The twist that wasn’t
Some reality-show twists anger the contestants. Some anger the audience. Few have the ability to do both.
"Idol" managed that during the May 1 results show. With the top five on stage, host Ryan Seacrest announced that they had a choice: They could avoid hearing the results, bring everyone back and lose two singers the following week, or have him read the votes and potentially send someone home. The singers looked angry, the audience perplexed. And since two of them voted anonymously to not add the additional save, Sam went home.
But that elimination did save the show from a potential disastrous mistake. The judges had given Sam their save back in April, allowing him to stay alive despite being the low vote-getter. Imagine the conspiracy theories had the show contrived to save him twice.

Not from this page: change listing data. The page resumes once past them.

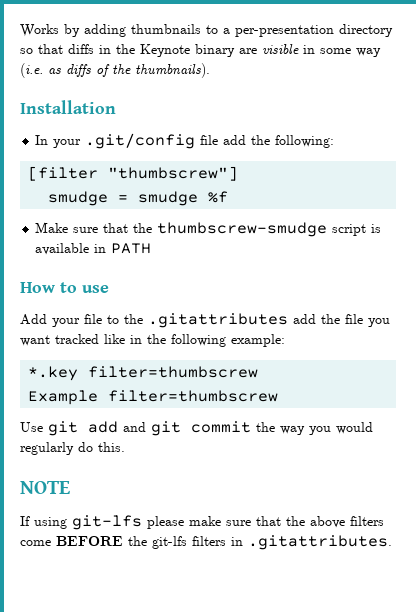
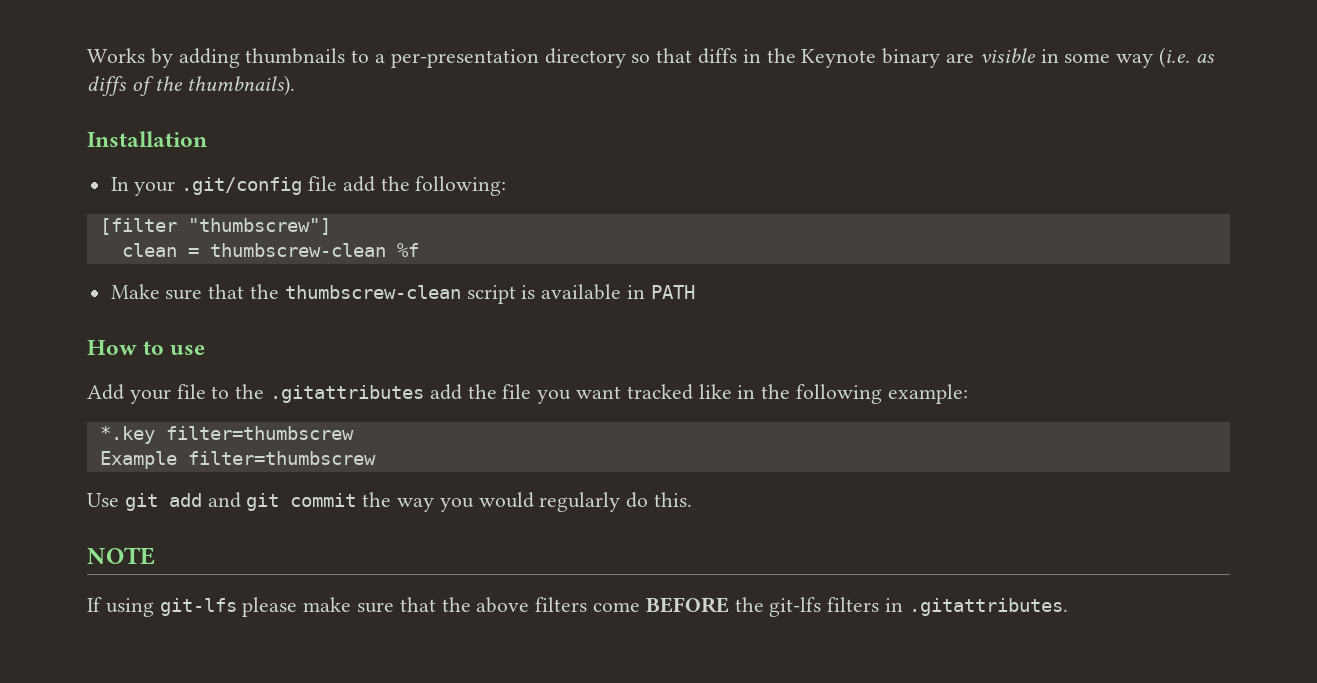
[48,191,199,206] smudge = smudge -> [121,243,386,257] clean = thumbscrew-clean
[157,222,328,237] thumbscrew-smudge -> [284,285,461,299] thumbscrew-clean

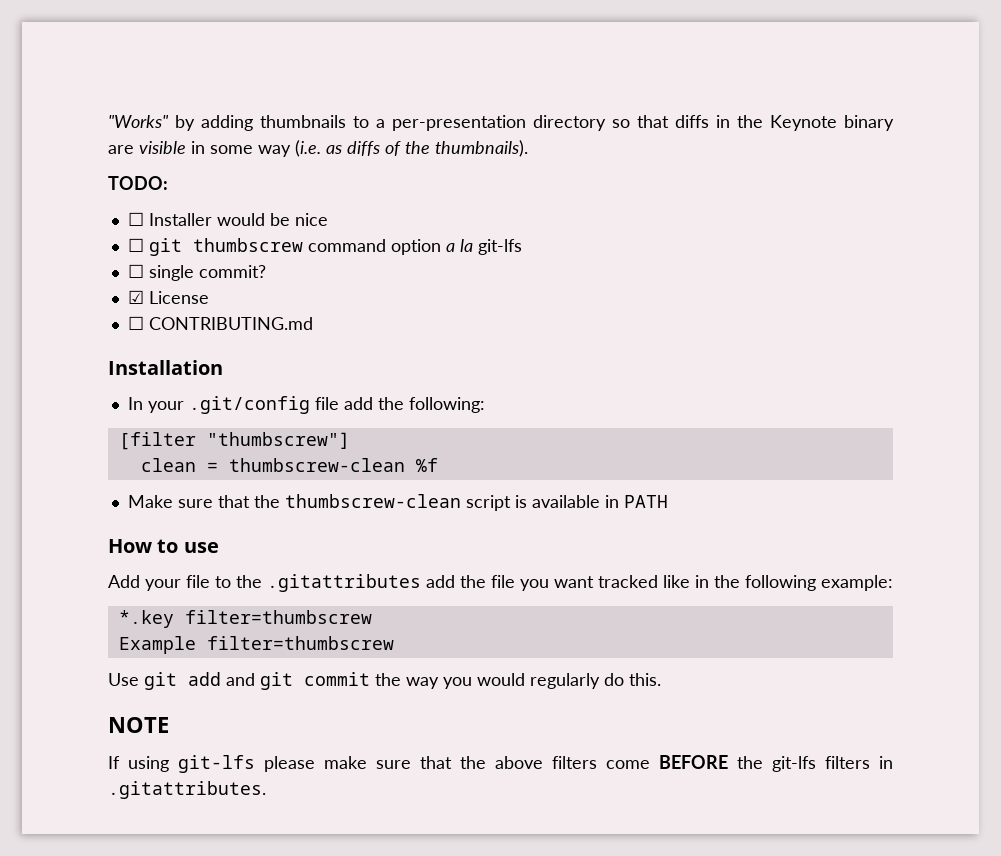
[87,48,145,63] Works -> [108,115,169,128] "Works"
(296, 85) none -> [108,176,168,190] [127,212,328,226] [127,238,522,256] [127,264,266,281] [127,290,209,304] [127,316,313,330] // TODO: // ☐ Installer would be nice // ☐ git thumbscrew command option a la git-lfs // ☐ single commit? // ☑ License // ☐ CONTRIBUTING.md

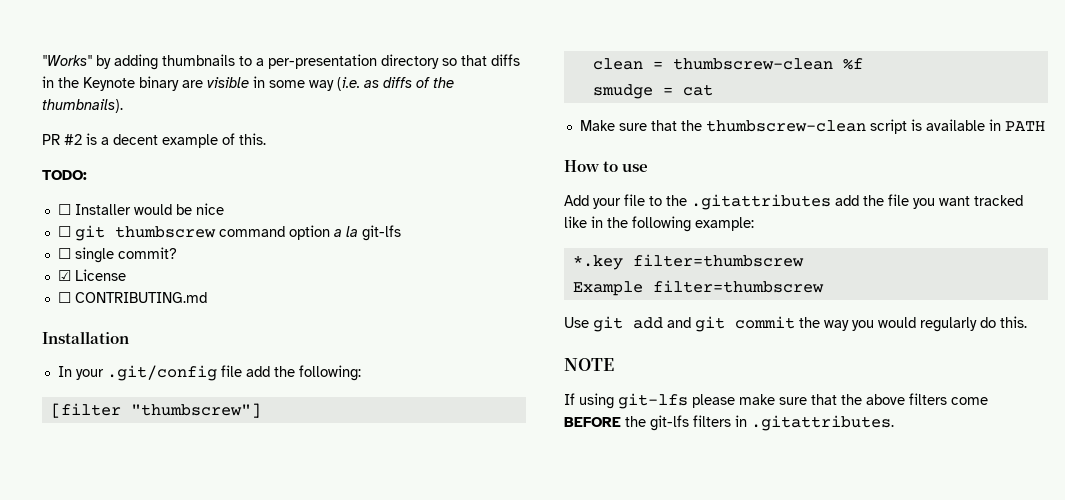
(528, 148) none -> [42,133,266,148] // PR #2 is a decent example of this.
(438, 465) none -> [592,84,713,99] // smudge = cat

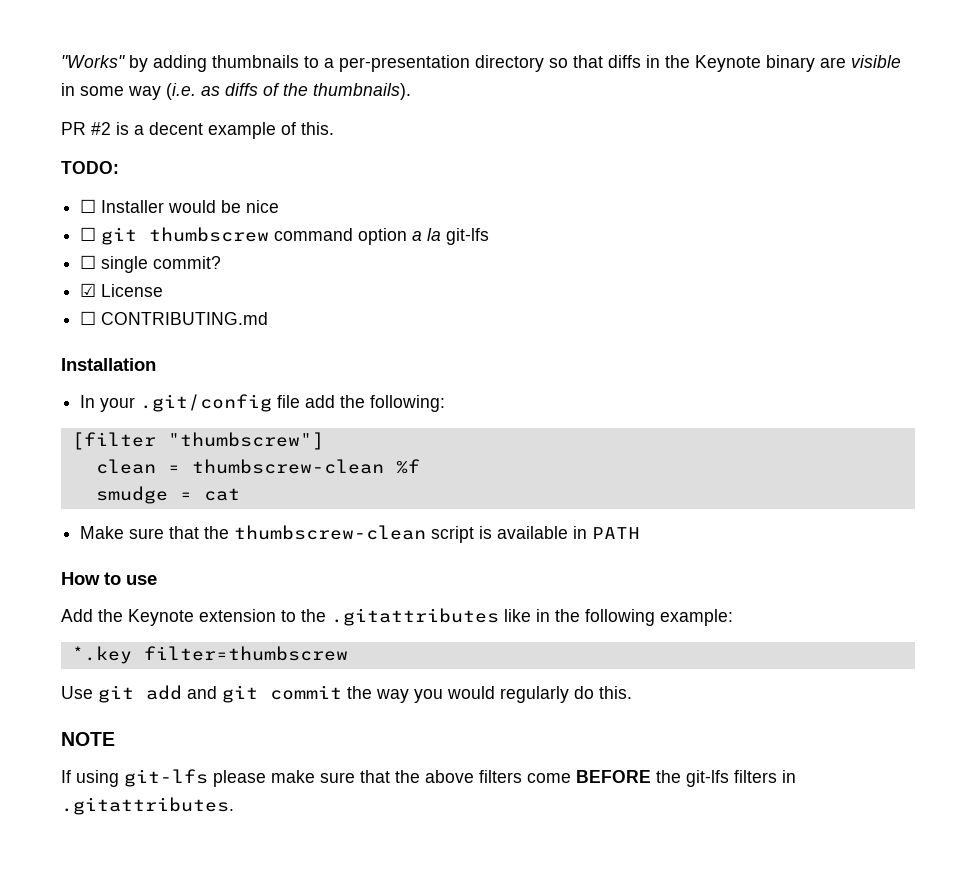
[593,194,1023,210] your file to the .gitattributes add the file you want tracked -> [98,608,499,626] the Keynote extension to the .gitattributes
[572,280,824,296] // Example filter=thumbscrew -> (348, 653) none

The most damaging sign for "Idol" may have come earlier this month when Connick Jr. asked Caleb if he planned a career covering material or writing his own songs, and meant it as a sincere question and not a criticism. Imagine how pre-"X Factor" Simon Cowell would have handled that same situation, and you'll see why the post-show star power of "Idol's" acts has dropped since the caustic panelist left.
When the judges are thrilled with a singer who they aren't sure is suited for something beyond a cover band, that's a sign the talent level isn't where it needs to be to keep producing the stars the show needs.
Hopefully, there are more changes in store for season 14, particularly as far as picking the contestants and guiding their musical selection goes. If not, the hours might continue to drop in the years to come.